En adoptant la loi 23 en décembre, Québec a annoncé la création de l’« Institut national d’excellence en éducation » en 2024. D’apparence technique, l’Institut s’est pourtant retrouvé au cœur de polémiques enflammées. Comment assurer qu’il remplira bien sa mission, importante pour l’avenir de l’éducation ? Quels pièges éviter ? Le diable sera dans les détails, alors autant nous y intéresser.

La mission principale d’un tel institut est de produire des synthèses de la recherche sur des sujets clé pour la réussite scolaire (les devoirs, le suivi des apprentissages, les problèmes de comportement, etc.), en se basant sur des méthodes transparentes et établies, puis d’en tirer des guides pratiques pour soutenir les décisions des enseignantes, des directions scolaires et du politique. Bref, c’est un outil pour profiter de la recherche tout en évitant les modes ou les fausses bonnes idées.

L’idée ne sort pas de nulle part. On en discute au Québec depuis 2016 en s’inspirant de plusieurs États : la Finlande a créé le FINEEC en 2013, le Royaume-Uni, l’EEF en 2011 et l’Australie, l’AERO en 2021.

L’Ontario a l’EQAO depuis 1996 et l’« éducation basée sur les preuves » y a aidé à rehausser la réussite scolaire.

En 2022, la Commission ontarienne des droits de la personne a déclaré que le refus d’employer des approches soutenues par la recherche accroît l’inégalité et constitue un déni de droit. Les centres de service scolaires québécois ayant emprunté cette voie constatent une meilleure réussite et un recul de l’écart entre les élèves favorisés et défavorisés.
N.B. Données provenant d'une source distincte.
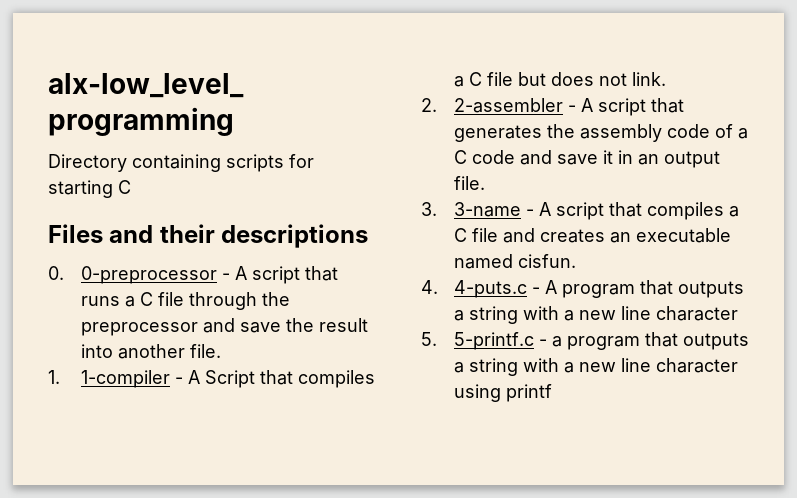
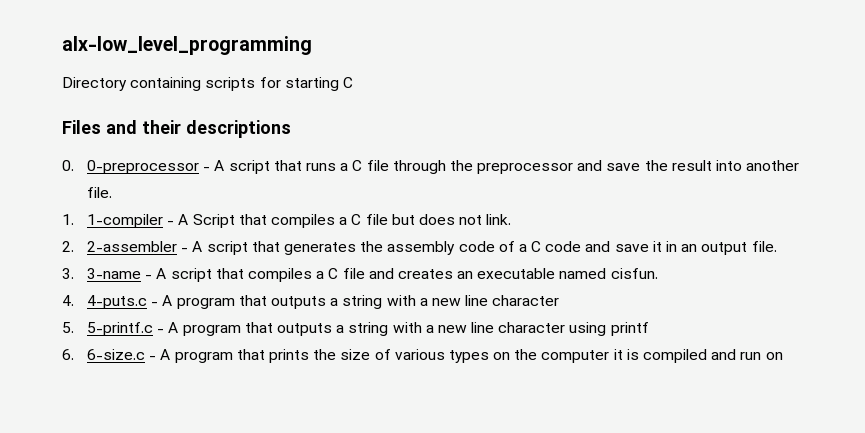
[551,336,562,347] a -> [168,322,179,333] A
(552, 393) none -> [62,349,783,363] // 6. 6-size.c - A program that prints the size of various types on the computer it is compiled and run on

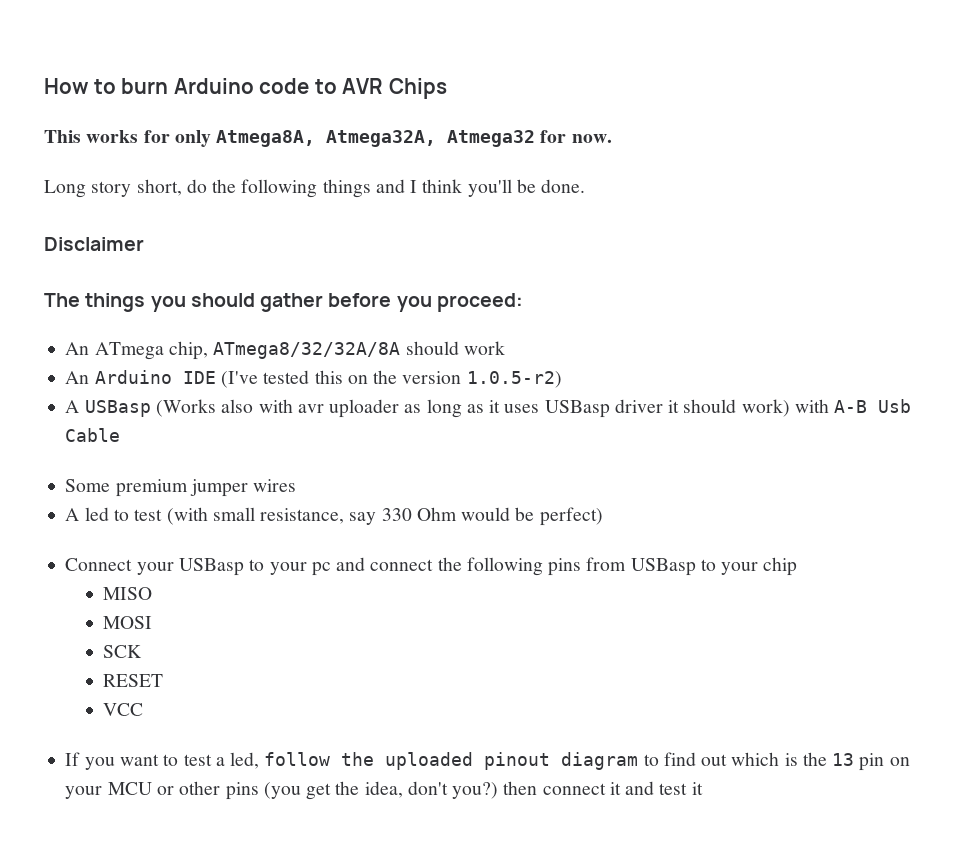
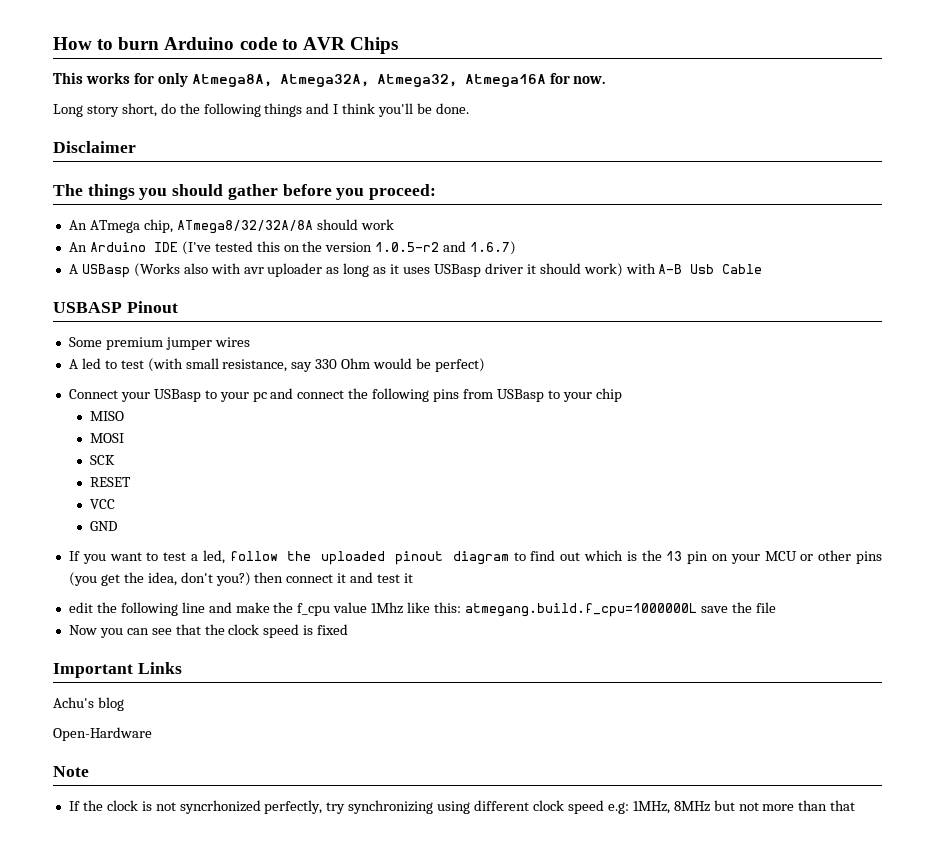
[447,130,536,147] Atmega32 -> [376,74,546,87] Atmega32, Atmega16A
[466,371,562,388] 1.0.5-r2) -> [375,241,517,255] 1.0.5-r2 and 1.6.7)
(121, 435) none -> [53,301,178,313] // USBASP Pinout
(144, 709) none -> [90,521,118,531] // GND
(703, 788) none -> [68,602,776,617] [68,624,349,638] [53,662,182,678] [53,697,124,711] [53,727,152,741] [53,766,89,777] [68,800,856,814] // edit the following line and make the f_cpu value 1Mhz like this: atmegang.build.f_cpu=1000000L save the file // Now you can see that the clock speed is fixed // Important Links // Achu's blog // Open-Hardware // Note // If the clock is not syncrhonized perfectly, try synchronizing using different clock speed e.g: 1MHz, 8MHz but not more than that

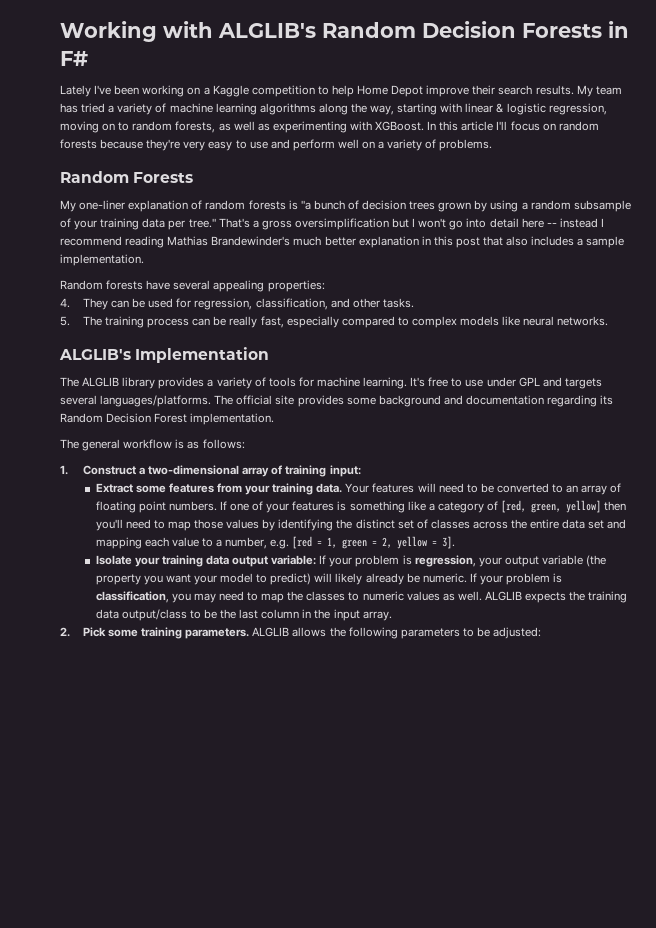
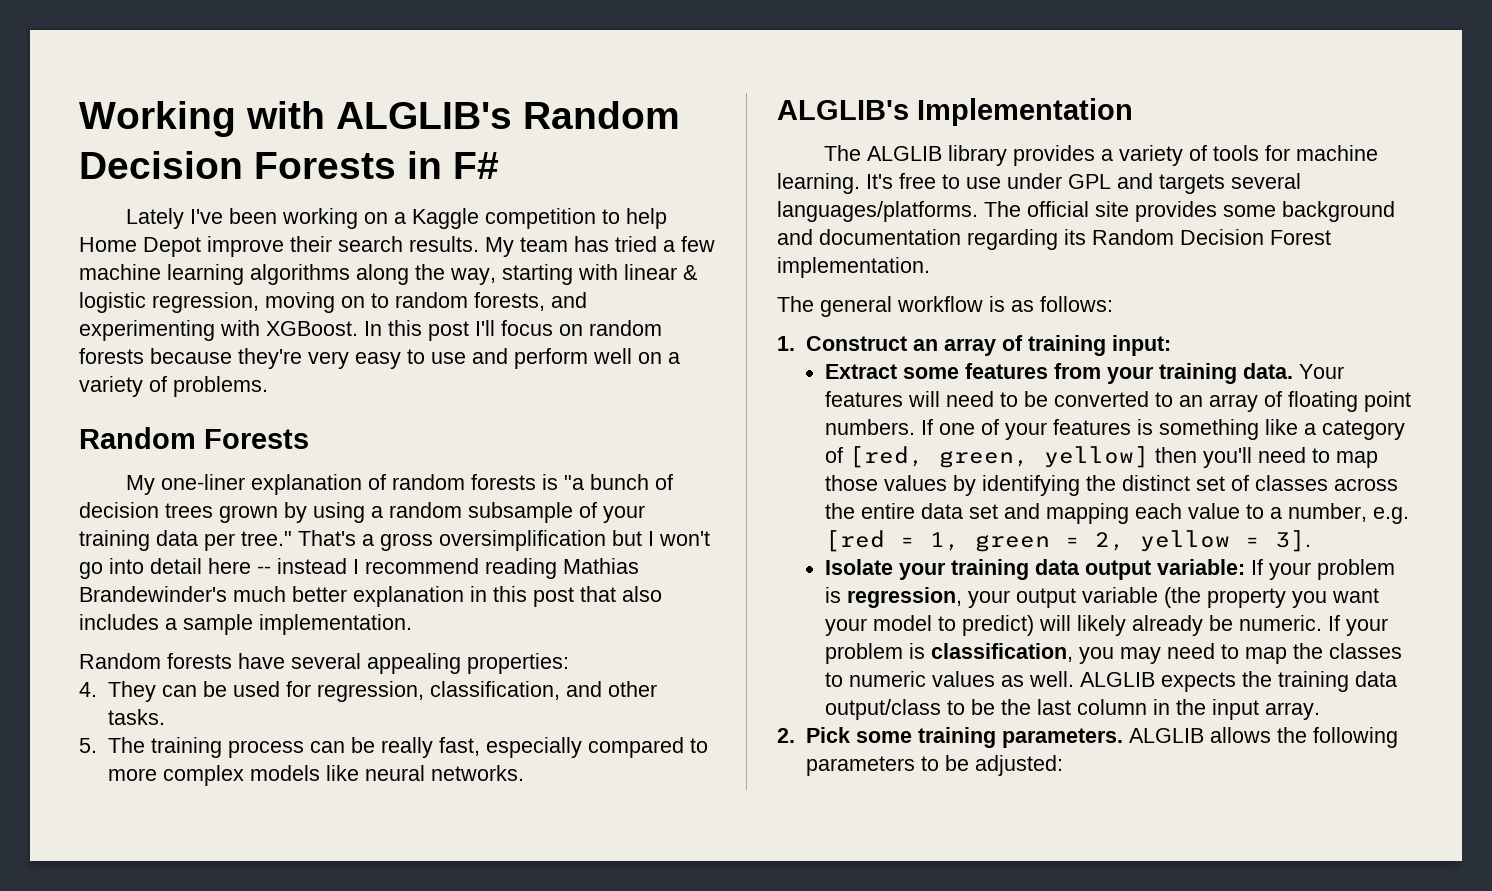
[117,103,167,115] variety of -> [681,236,715,252] few
[218,121,270,131] as well as -> [551,292,587,308] and
[461,121,494,131] article -> [428,321,469,341] post
(409, 321) none -> [107,768,157,781] more
[139,465,240,475] a two-dimensional -> [912,339,938,351] an

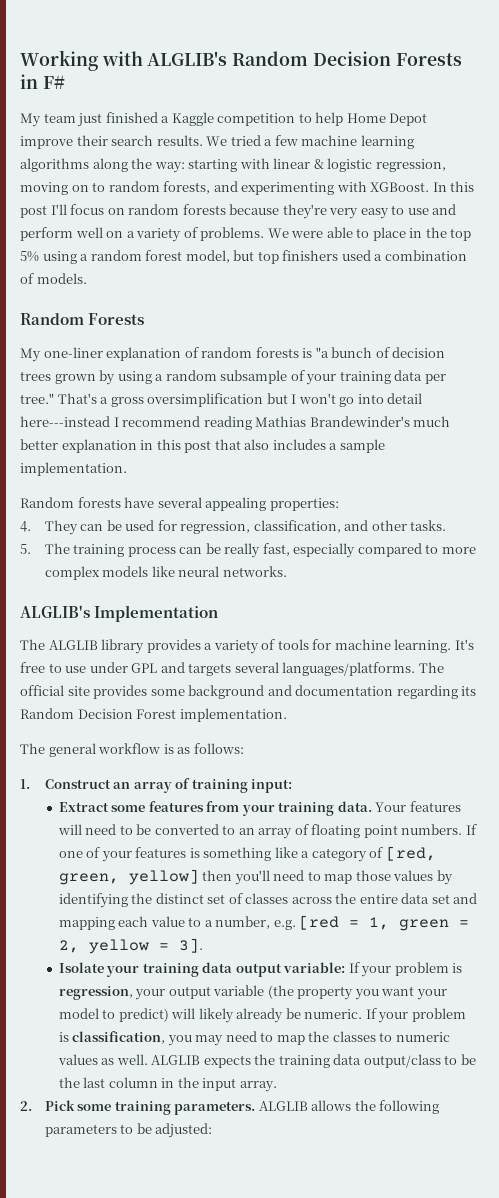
[126,208,389,229] Lately I've been working on -> [20,112,158,127] My team just finished
[485,236,609,257] My team has -> [206,136,228,146] We
[450,268,496,285] way, -> [154,162,185,173] way:
(268, 386) none -> [267,227,472,241] [20,250,467,264] [20,273,87,284] We were able to place in the top 5% using a random forest model, but top finishers used a combination of models.
[208,558,347,574] here -- instead -> [20,416,110,427] here---instead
Quel Institut pour le Québec ?

Le Québec est-il en retard ? Soyons positifs et disons qu’on profitera de l’expérience des autres. Comment créer l’Institut dont nous avons besoin ?

La clé est de ne pas se disperser. Commençons par le début, avec un Institut apte à produire des synthèses méthodologiquement solides et des guides utiles. Il faut prioriser la création du comité scientifique, cœur véritable de tout organisme de ce genre.

Les bonnes pratiques internationales commandent trois priorités.

La première est que le comité scientifique reflète la diversité des approches en éducation – ce que la loi prescrit. Mais attention ! Pas un pluralisme de parade ou de compromis, juste pour apaiser ceux qui parlent fort. L’Institut doit privilégier le pluralisme que requiert la rigueur scientifique. Plusieurs documents, par exemple de l’UNESCO, détaillent les apports complémentaires des approches quantitatives et qualitatives aux politiques scolaires basées sur les preuves.

Seconde priorité : l’Institut doit se donner un cadre conceptuel et méthodologique clair et transparent sur les protocoles utilisés pour produire les synthèses. Le Québec ne manque pas de chercheurs compétents sur les pratiques d’excellence, la mobilisation des connaissances généralisables sur la réussite ou la recherche documentaire systématique, aptes à contribuer. L’Institut aidera aussi à utiliser la recherche francophone.

Enfin, il faut prévoir des comités permanents, qui creuseront certains enjeux et assureront le dialogue avec le terrain. L’Australian Education Research Organization a un comité dédié au lien avec le milieu scolaire, composé d’éducateurs et de directions. Il faudra aussi un comité sur l’accréditation des formations continues, car la loi prévoit sur ce point un régime qui rapprochera le corps enseignant des autres professions règlementées.

Tout écartillé : éviter la dispersion

Pourquoi faut-il prioriser ? Parce que le contexte fourmille de distractions. Par exemple, la loi demande à l’Institut de « formuler un avis » sur la formation initiale enseignante. Mais ne croyons pas pour autant qu’il doive reproduire la lourde structure du défunt Comité d’agrément (CAPFE). Cela nous ramènerait à une formule qui n’a pas livré ses fruits et divertirait des ressources précieuses. Aussi, la loi demande à l’Institut de produire l’avis sur « l’état et les besoins de l’éducation » que rédigeait depuis 1964 le Conseil supérieur de l’éducation. Mais cette tâche est exigeante et son caractère politique jure avec le mandat principal sur les données probantes. On risque de dénaturer le jeune Institut et d’en faire un animal à cinq pattes. Si on ne veut pas surseoir à cette demande, je suggère qu’on l’étale dans le temps, histoire de bien faire les choses.

Au moins, il y a un problème qui ne se pose pas. L’Ontario et la Finlande demandent à leurs organismes de données probantes d’évaluer les écoles. Le Québec ne s’aventure pas de ce côté.

Soyons clairs : l’Institut ne réglera pas tout. Mais des politiques basées sur les meilleures preuves réduisent les inégalités devant l’école et le Québec a du chemin à faire. Après un automne acrimonieux, un Institut bien fait, sans mauvaise surprise, ferait aussi un petit pas pour restaurer la confiance.